Le ministre de la Justice et procureur général du Québec,  Simon Jolin-Barrette, a annoncé dernièrement, le dépôt du projet de loi no 73, Loi visant à contrer le partage sans consentement d'images intimes et à améliorer la protection et le soutien en matière civile des personnes victimes de violence.

Ce projet de loi se décline en trois mesures  :

Une meilleure protection des personnes victimes en cas de partage d'images intimes sans consentement

Un processus simple sera créé pour empêcher ou faire cesser rapidement le partage d'une image intime sans consentement. Toute personne ou toute compagnie, notamment un intermédiaire Internet, qui ne respecterait pas une ordonnance visant le retrait d'une image intime s'exposerait à des amendes pouvant aller de 500 $ à 50 000 $ par jour.

Une ordonnance civile de protection renforcée

La demande d'ordonnance civile de protection sera facilitée, notamment pour les personnes victimes de violence familiale, conjugale ou sexuelle. Par ailleurs, le non-respect de l'ordonnance deviendra une infraction criminelle. Ainsi, si le contrevenant ne respecte pas l'ordonnance, la personne victime pourra désormais porter plainte à la police qui assurera le suivi nécessaire plutôt que de devoir entreprendre un recours en outrage au tribunal, qui peut s'avérer long et coûteux.

 Un meilleur accompagnement des personnes victimes de violence sexuelle ou conjugale en matière civile (y compris en matière familiale)
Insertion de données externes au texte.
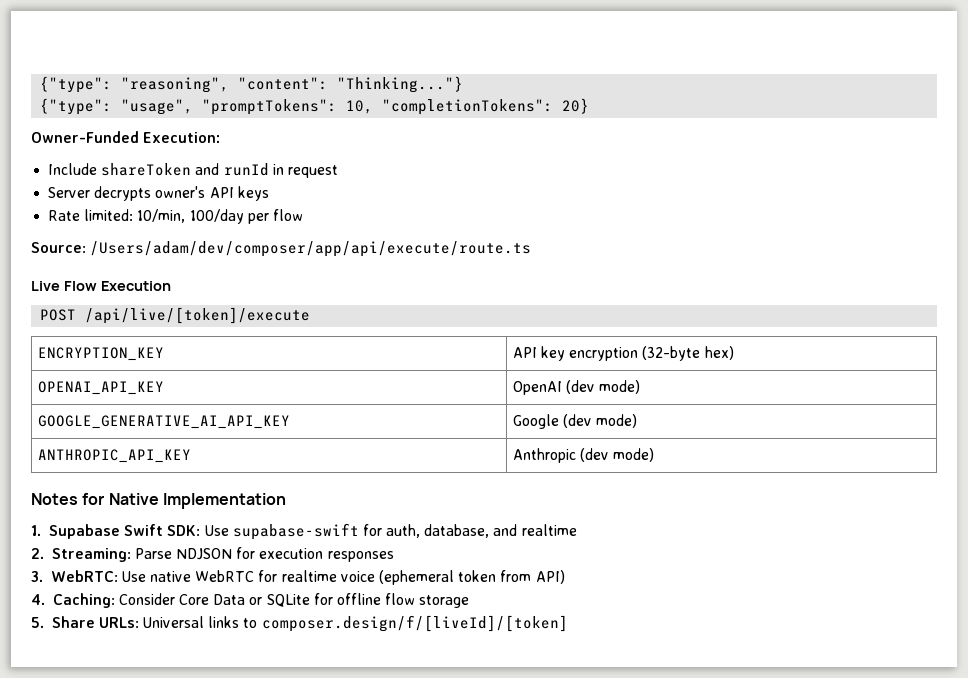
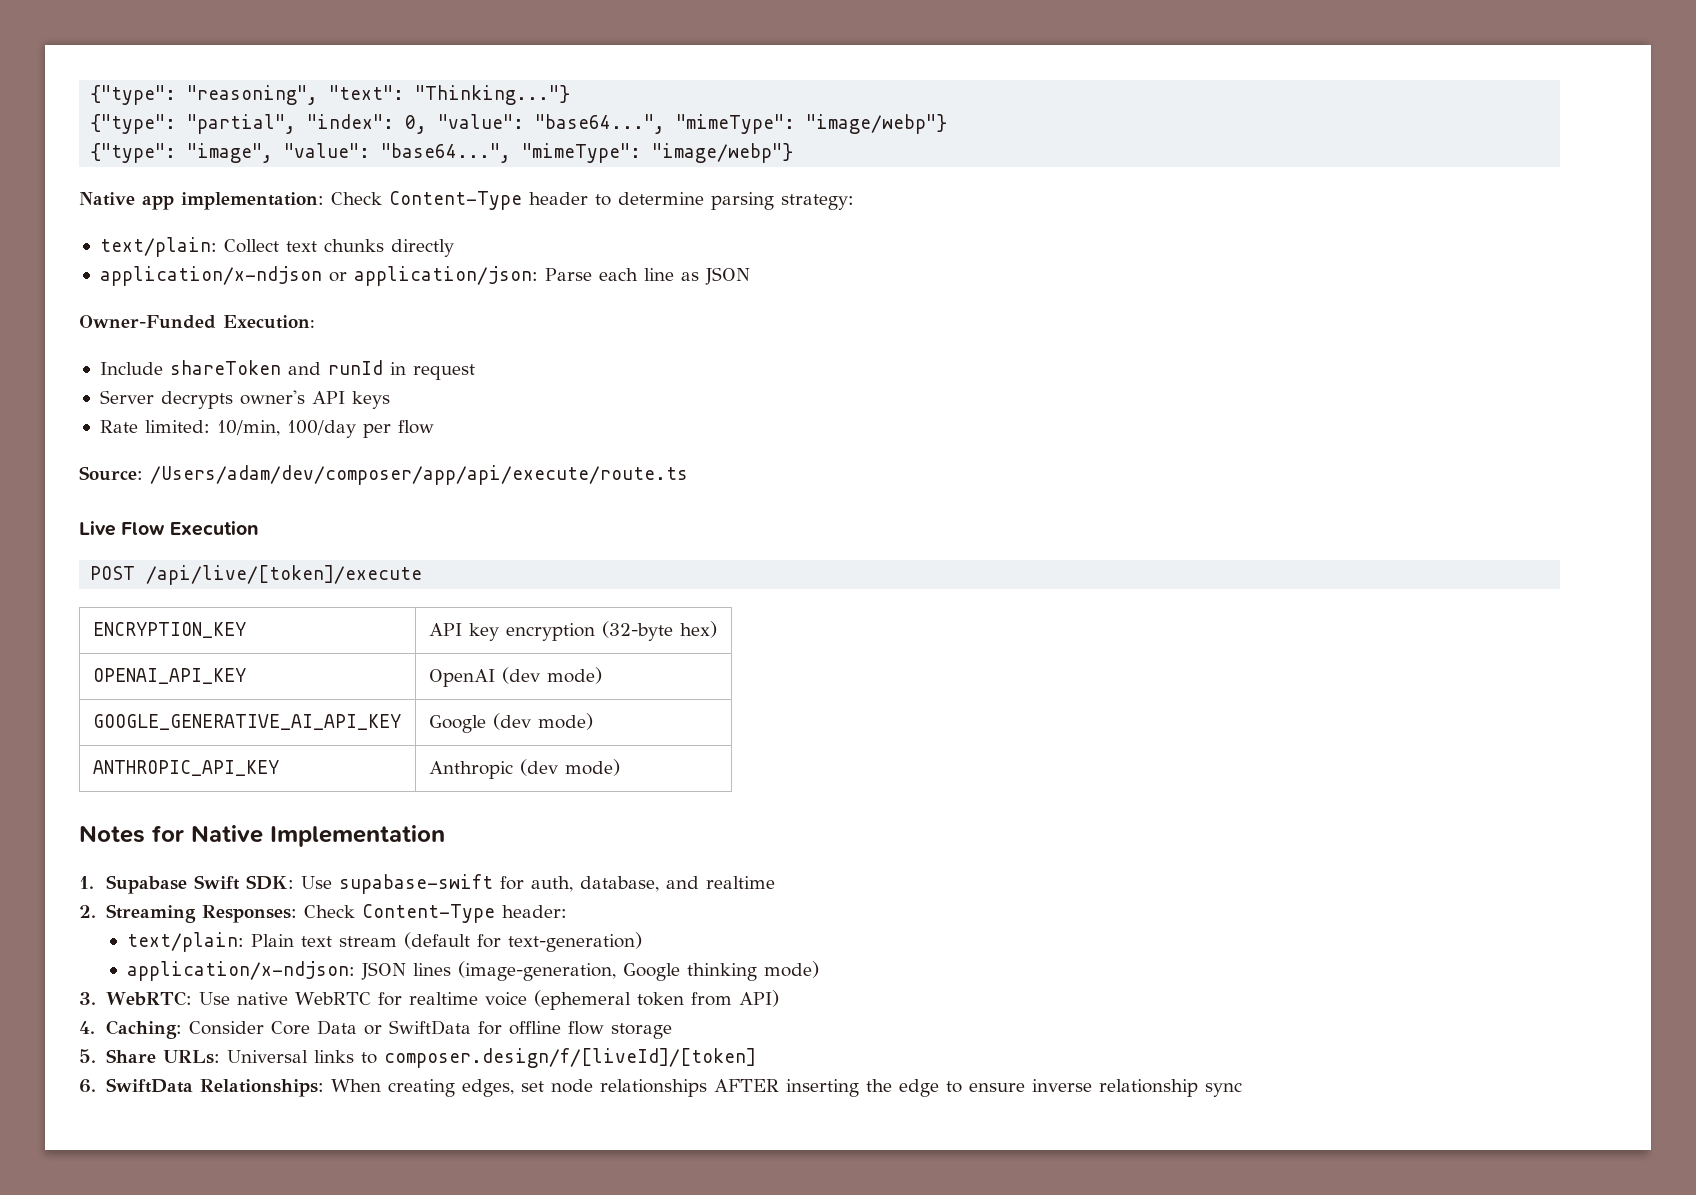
- {"type": "reasoning", "content": "Thinking..."}
+ {"type": "reasoning", "text": "Thinking..."}
- {"type": "usage", "promptTokens": 10, "completionTokens": 20}
+ {"type": "partial", "index": 0, "value": "base64...", "mimeType": "image/webp"}
+ {"type": "image", "value": "base64...", "mimeType": "image/webp"}
+ Native app implementation: Check Content-Type header to determine parsing strategy:
+ text/plain: Collect text chunks directly
+ application/x-ndjson or application/json: Parse each line as JSON
- 2. Streaming: Parse NDJSON for execution responses
+ 2. Streaming Responses: Check Content-Type header:
+ text/plain: Plain text stream (default for text-generation)
+ application/x-ndjson: JSON lines (image-generation, Google thinking mode)
- 4. Caching: Consider Core Data or SQLite for offline flow storage
+ 4. Caching: Consider Core Data or SwiftData for offline flow storage
+ 6. SwiftData Relationships: When creating edges, set node relationships AFTER inserting the edge to ensure inverse relationship sync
Les personnes victimes en matière civile pourront bénéficier d'un meilleur soutien. À l'instar des mesures en vigueur dans le cadre du tribunal spécialisé, le témoignage à distance et l'accompagnement en salle de cour par une personne de confiance ou un chien de soutien seront facilités. L'offre de formation sur les réalités de la violence sexuelle, familiale ou conjugale sera également élargie aux intervenants qui agissent auprès des personnes victimes en matière civile. L'adresse du domicile de la personne victime n'apparaîtra plus sur les documents du dossier judiciaire auxquels l'auteur de violence pourra accéder.